Collected data entries
= Beginning of Section =

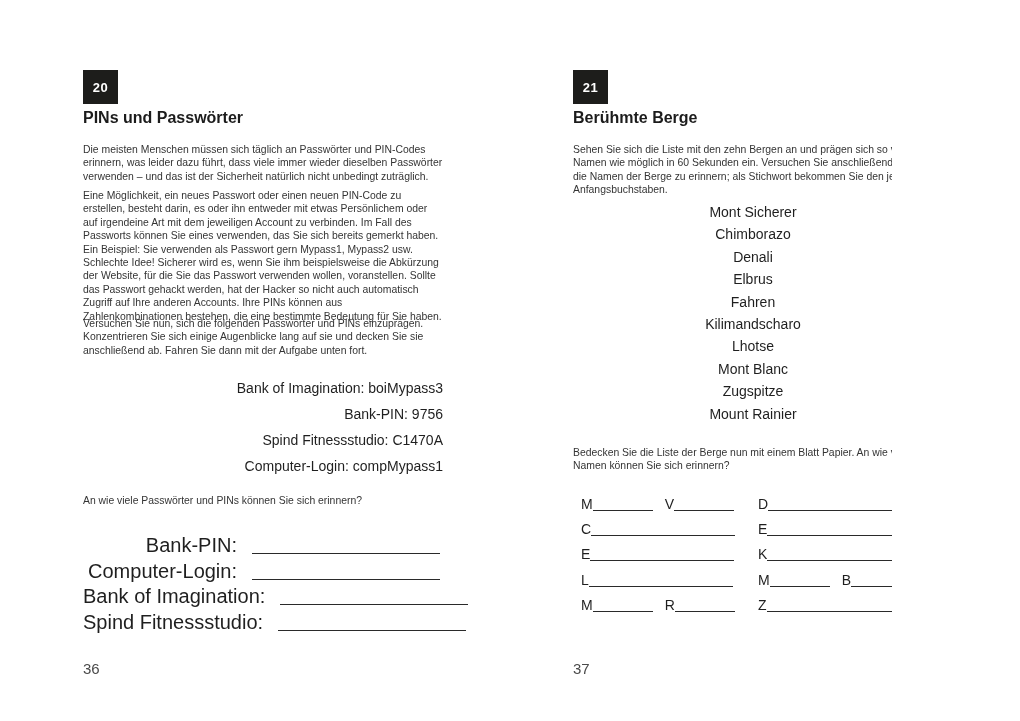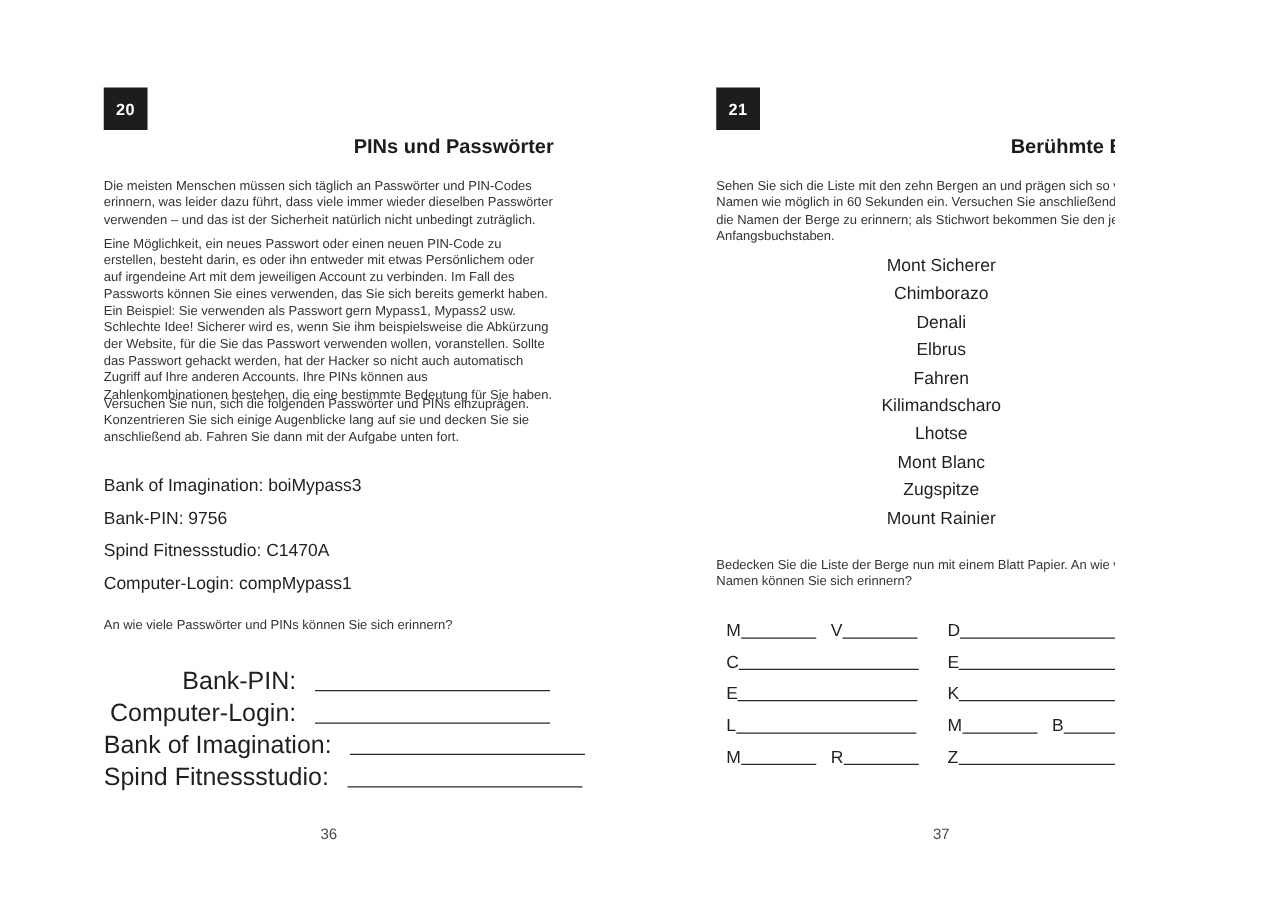--- a/index.html
+++ b/index.html
@@ -19,7 +19,7 @@
   }
   .title{
     position:absolute;top:109px;left:0;width:100%;margin:0;
-    text-align:right;font-size:16px;font-weight:700;color:#1c1c1c;
+    text-align:left;font-size:16px;font-weight:700;color:#1c1c1c;
   }
   .body{
     position:absolute;left:0;width:100%;margin:0;

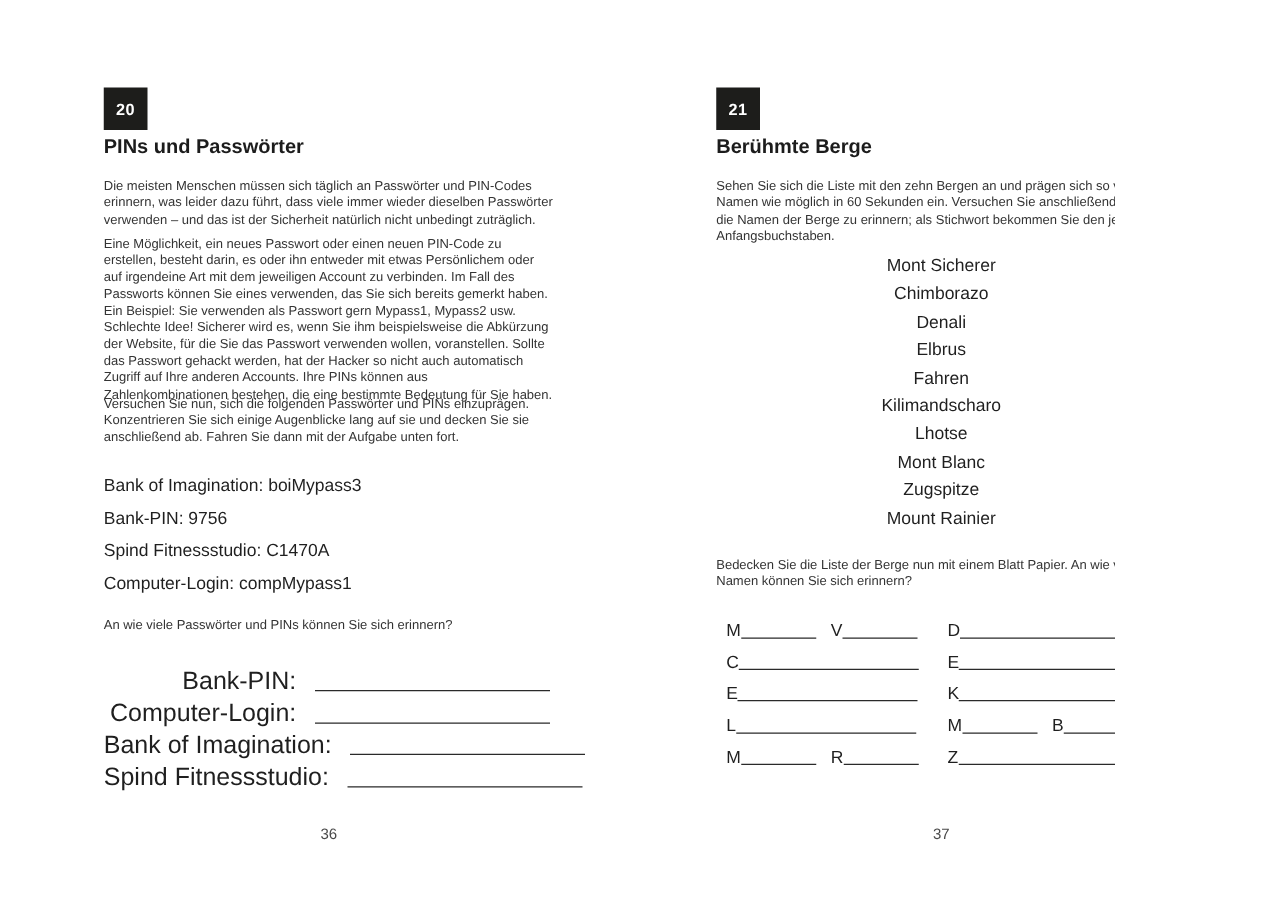--- a/index.html
+++ b/index.html
@@ -32,7 +32,7 @@
   .intro-right{top:143px;}
   .q-right{top:446px;}
 
-  .memolist{position:absolute;top:375px;left:0;width:100%;text-align:left;}
+  .memolist{position:absolute;top:375px;left:0;width:100%;text-align:right;}
   .memolist .memo-item{font-size:14px;line-height:26px;color:#1f1f1f;}
 
   .mountlist{position:absolute;top:201px;left:0;width:100%;text-align:center;}

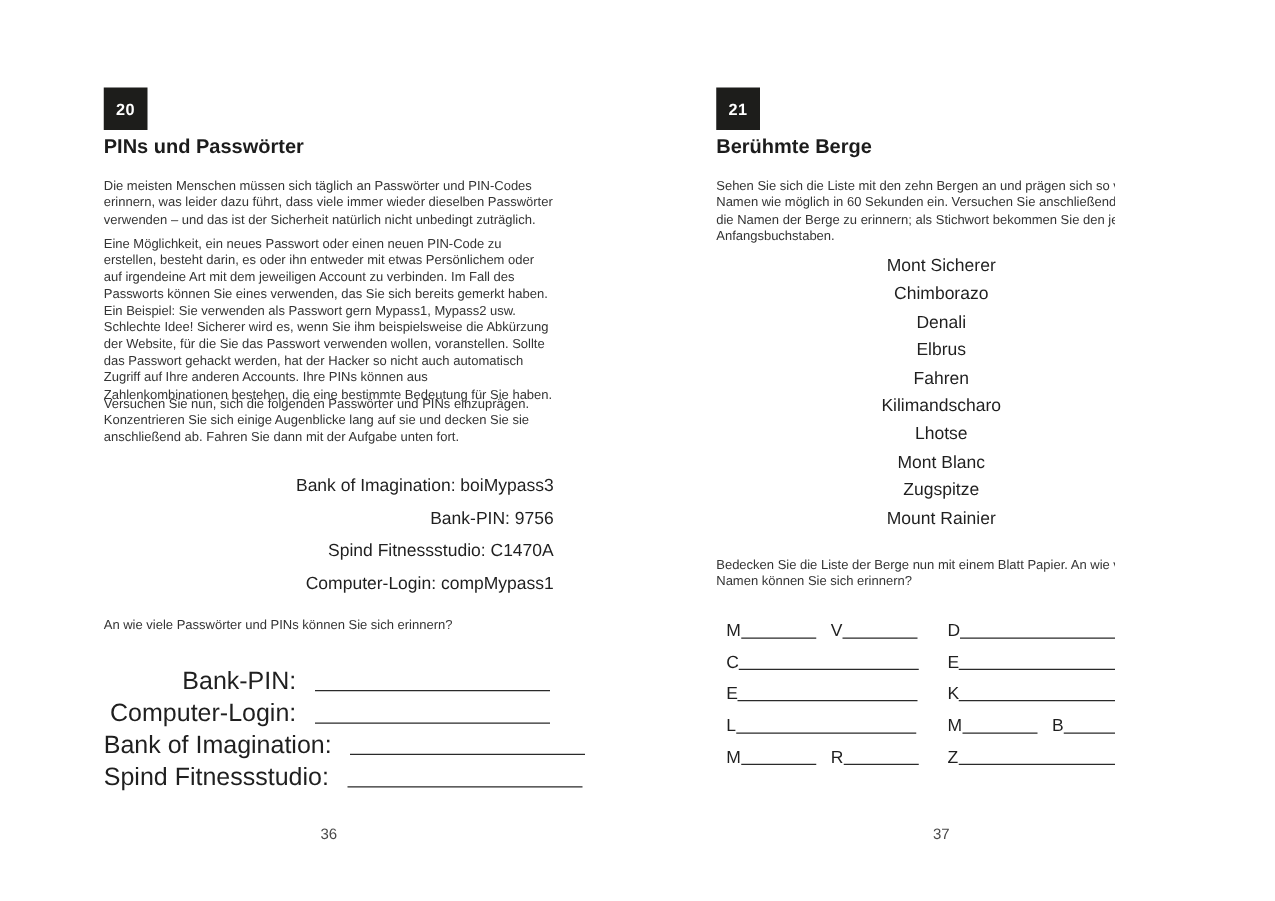--- a/index.html
+++ b/index.html
@@ -59,8 +59,8 @@
   .seg-line.l{width:144px;}
 
   .pagenum{
-    position:absolute;top:660px;left:0;width:100%;text-align:center;
-    font-size:12px;color:#4a4a4a;
+    position:absolute;top:660px;left:0;width:100%;text-align:left;
+    font-size:15px;color:#4a4a4a;
   }
 </style>
 </head>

= End of Section =

## Problem to work on
Write out the records above once more, word for word, with no pictures.

## Solution
--- a/index.html
+++ b/index.html
@@ -19,7 +19,7 @@
   }
   .title{
     position:absolute;top:109px;left:0;width:100%;margin:0;
-    text-align:right;font-size:16px;font-weight:700;color:#1c1c1c;
+    text-align:left;font-size:16px;font-weight:700;color:#1c1c1c;
   }
   .body{
     position:absolute;left:0;width:100%;margin:0;

--- a/index.html
+++ b/index.html
@@ -32,7 +32,7 @@
   .intro-right{top:143px;}
   .q-right{top:446px;}
 
-  .memolist{position:absolute;top:375px;left:0;width:100%;text-align:left;}
+  .memolist{position:absolute;top:375px;left:0;width:100%;text-align:right;}
   .memolist .memo-item{font-size:14px;line-height:26px;color:#1f1f1f;}
 
   .mountlist{position:absolute;top:201px;left:0;width:100%;text-align:center;}

--- a/index.html
+++ b/index.html
@@ -59,8 +59,8 @@
   .seg-line.l{width:144px;}
 
   .pagenum{
-    position:absolute;top:660px;left:0;width:100%;text-align:center;
-    font-size:12px;color:#4a4a4a;
+    position:absolute;top:660px;left:0;width:100%;text-align:left;
+    font-size:15px;color:#4a4a4a;
   }
 </style>
 </head>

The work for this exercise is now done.